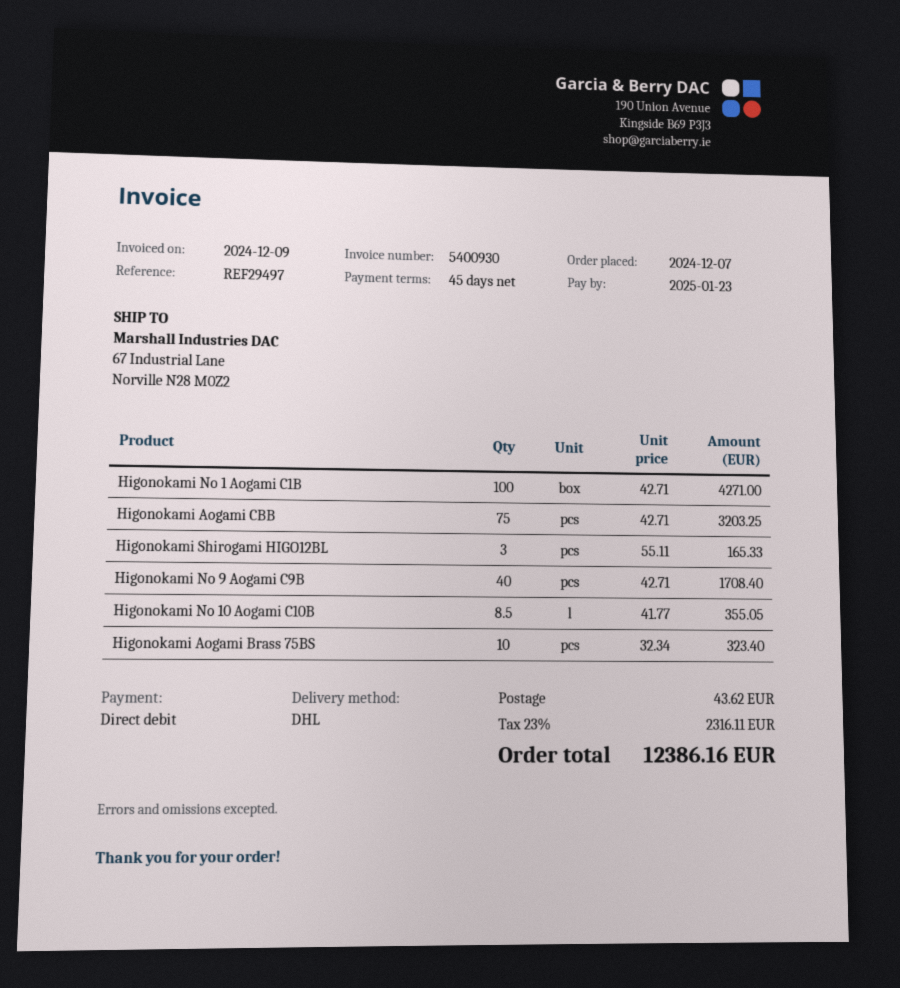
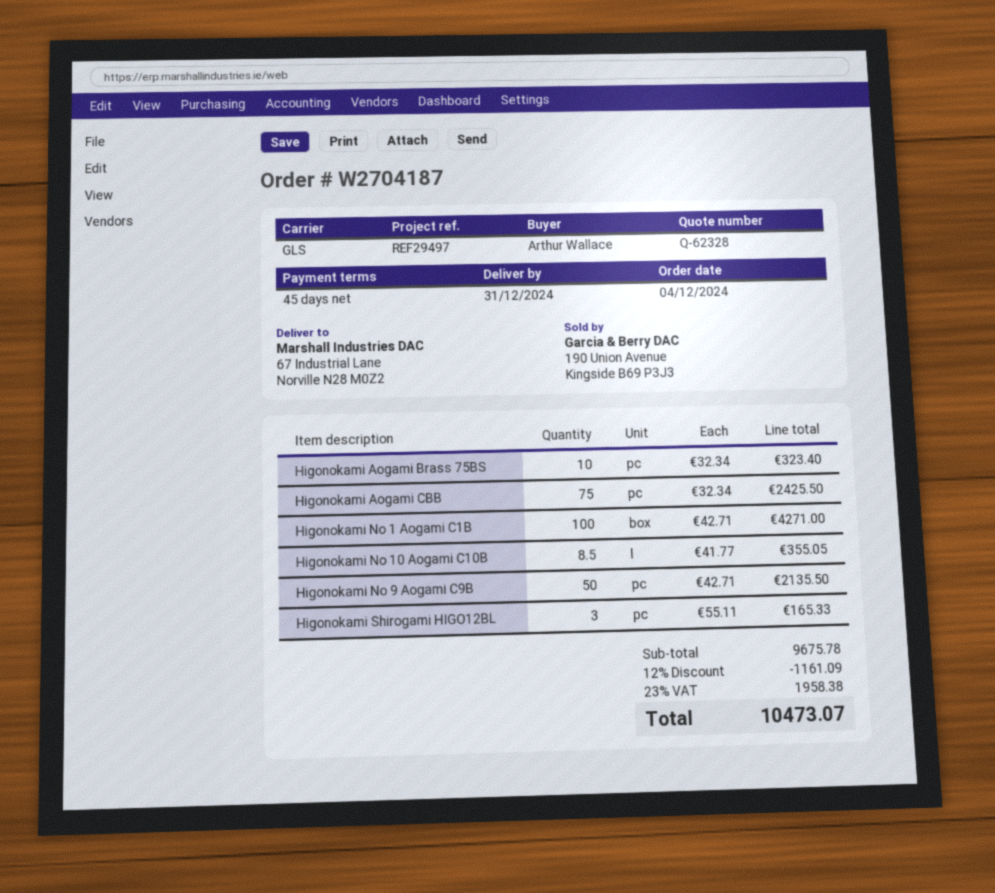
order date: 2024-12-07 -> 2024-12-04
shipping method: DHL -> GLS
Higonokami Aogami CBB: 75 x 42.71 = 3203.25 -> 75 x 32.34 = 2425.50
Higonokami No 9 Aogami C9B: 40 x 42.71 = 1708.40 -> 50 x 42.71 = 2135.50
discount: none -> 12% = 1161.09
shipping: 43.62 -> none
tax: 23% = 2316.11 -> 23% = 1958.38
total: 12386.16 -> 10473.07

### Work request
Retype all the data exactly. Omit pictures.

### Solution
order date: 2024-12-07 -> 2024-12-04
shipping method: DHL -> GLS
Higonokami Aogami CBB: 75 x 42.71 = 3203.25 -> 75 x 32.34 = 2425.50
Higonokami No 9 Aogami C9B: 40 x 42.71 = 1708.40 -> 50 x 42.71 = 2135.50
discount: none -> 12% = 1161.09
shipping: 43.62 -> none
tax: 23% = 2316.11 -> 23% = 1958.38
total: 12386.16 -> 10473.07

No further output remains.